Âşıklık, Türk kültürü içerisindeki en kadim geleneklerden bir tanesidir. Tarih seyri içinde kam, baksı, şaman ve akıncı gibi adlarla bilinen ozanlık, XV. yüzyılın başından itibaren bünyesinde değişimler ve dönüşümler yaparak kendi içerisinde bağımsız bir gelenek meydana getirmiştir. Bu yeni oluşumda “Âşıklık Geleneği” olarak adlandırılmaktadır.
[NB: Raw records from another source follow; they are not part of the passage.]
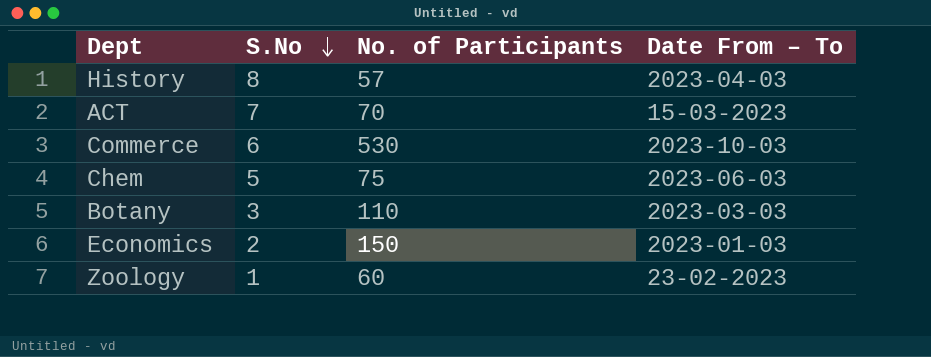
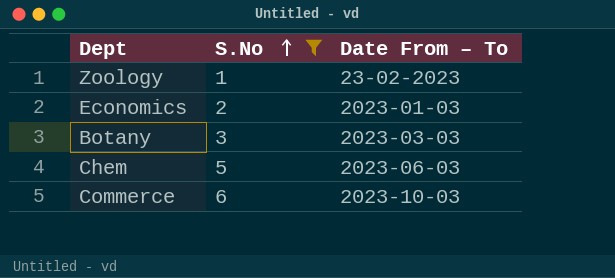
filter: none -> S.No <= 6
row order: S.No descending -> S.No ascending
column No. of Participants | position: 3 -> none

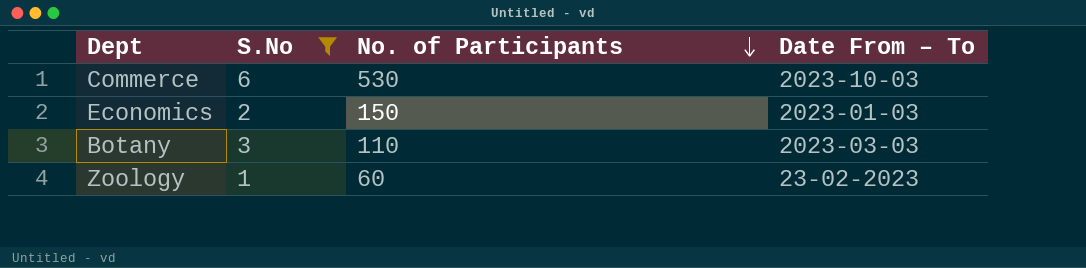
row order: S.No ascending -> No. of Participants descending
column No. of Participants | position: none -> 3
row Chem: 5 | 2023-06-03 -> none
Kopuz veya vurmalı çalgılarla irticalen/doğaçlama şiir söyleme geleneği olan âşıklık, geçmişten günümüze kadar sürekliğini korumuştur. Türk milletinin millî ölçüsü olan hece ölçüsüyle şiirler yazan âşıklar, toplum hayatından seçtikleri konuları, sözlü gelenek içerisinde sade, anlaşılır ve akıcı bir dil ile ele alarak halkın sözünün temsilciliğini yapmışlardır.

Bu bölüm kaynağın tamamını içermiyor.